Ahora bien, sería injusto no mirar el reverso de la moneda. Entre todos los males y excesos que suelo ver en el universo del fútbol, hay un fenómeno extraordinario que es noble destacar: su capacidad de convocatoria universal sin discriminación alguna.
En un mundo crónicamente fracturado, el Mundial logra la proeza de unir a los más distintos credos, culturas y razas en un mismo espacio geográfico y emocional. Ver que las diferencias que provocan guerras e intolerancia en otros ámbitos quedan suspendidas, aunque sea por unas semanas, ante la fraternidad de un juego, es un hecho sumamente valioso y rescatable.
Sin embargo, me causa un enorme recelo ver que se llenan estadios y se paralizan naciones por noventa minutos de juego, mientras las bibliotecas permanecen en silencio y la curiosidad por el conocimiento languidece en el olvido.
Preferimos la gratificación instantánea de un gol al esfuerzo silencioso y reconfortante de incorporar una idea nueva que nos vuelva un poco más sabios.
Nos conformamos con ser espectadores del éxito ajeno en una cancha, mientras postergamos el partido más importante: el de nuestra propia superación cultural.
Estamos, peligrosamente, yendo hacia una alarmante superficialidad.
Si dedicáramos tan solo una fracción de ese entusiasmo mundialista a enriquecer nuestro intelecto, a dialogar con los grandes pensadores o a cuestionar el mundo que nos rodea, otra sería nuestra realidad.

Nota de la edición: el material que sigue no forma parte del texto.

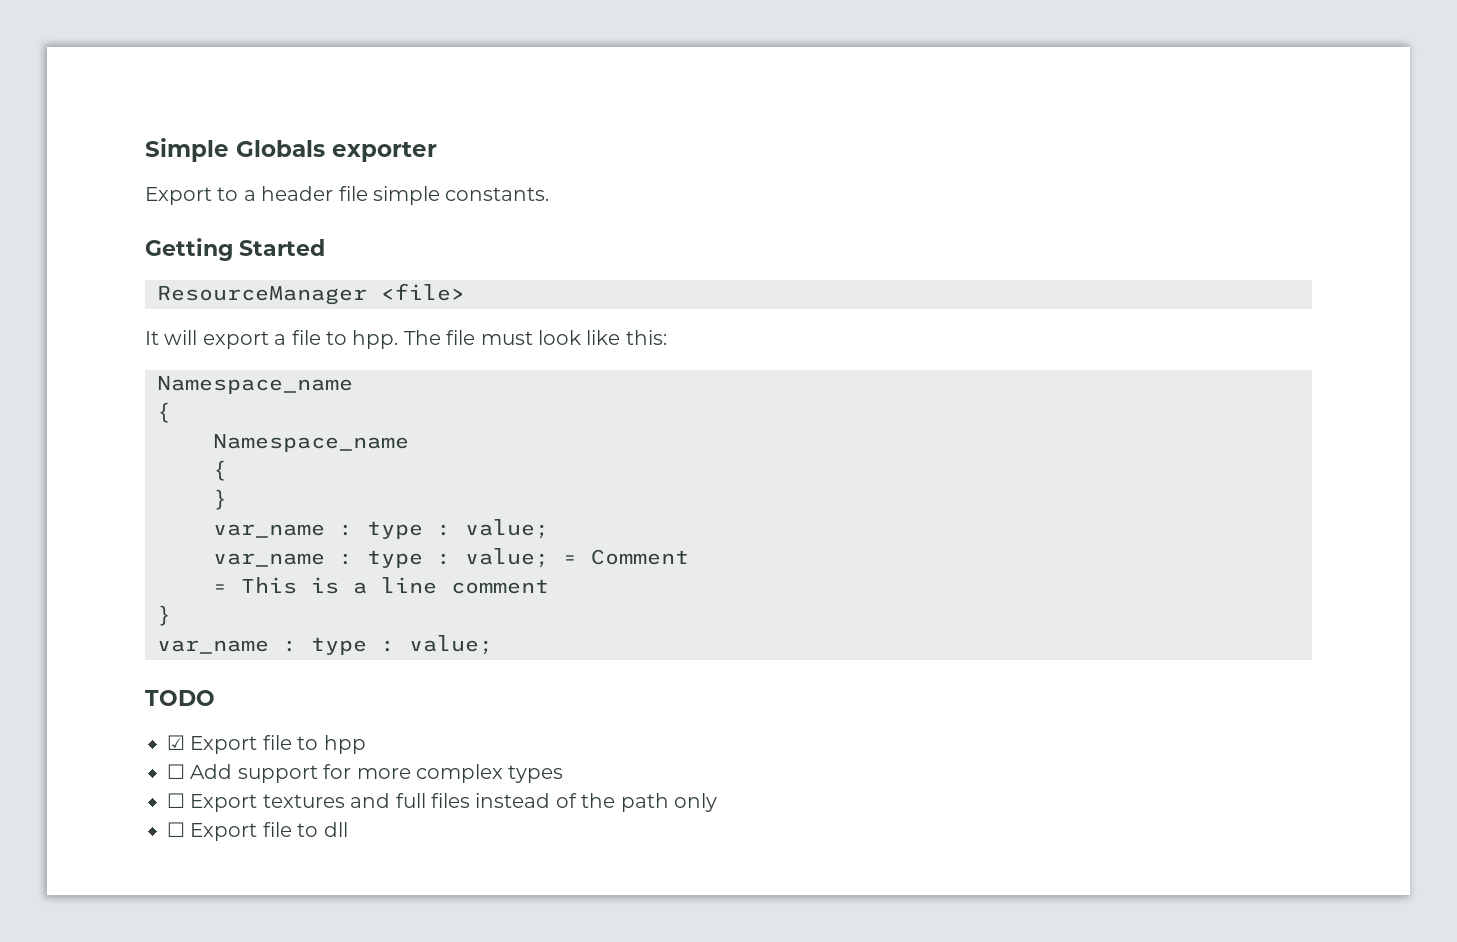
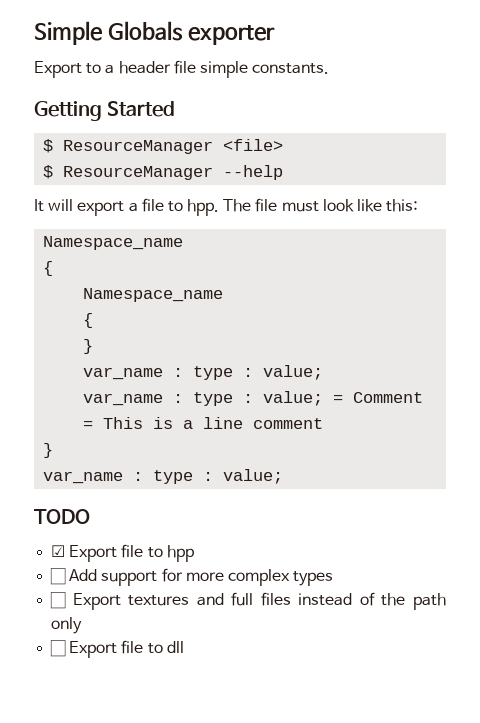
(325, 247) none -> [43,139,54,153] $
(465, 292) none -> [43,165,284,180] // $ ResourceManager --help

Ojalá que, entre tanto ruido y tanta distracción empaquetada para el consumo, seamos capaces de rescatar ese valioso espíritu de unión global para llevarlo hacia fines más elevados.
No perdamos el hábito de la lectura ni el compromiso con nuestra propia mente.
Al final del día, los campeonatos pasan y las copas se llenan de polvo, pero lo que hayamos cultivado en nuestro espíritu **—**es lo único que nos define y nos hace verdaderamente humanos.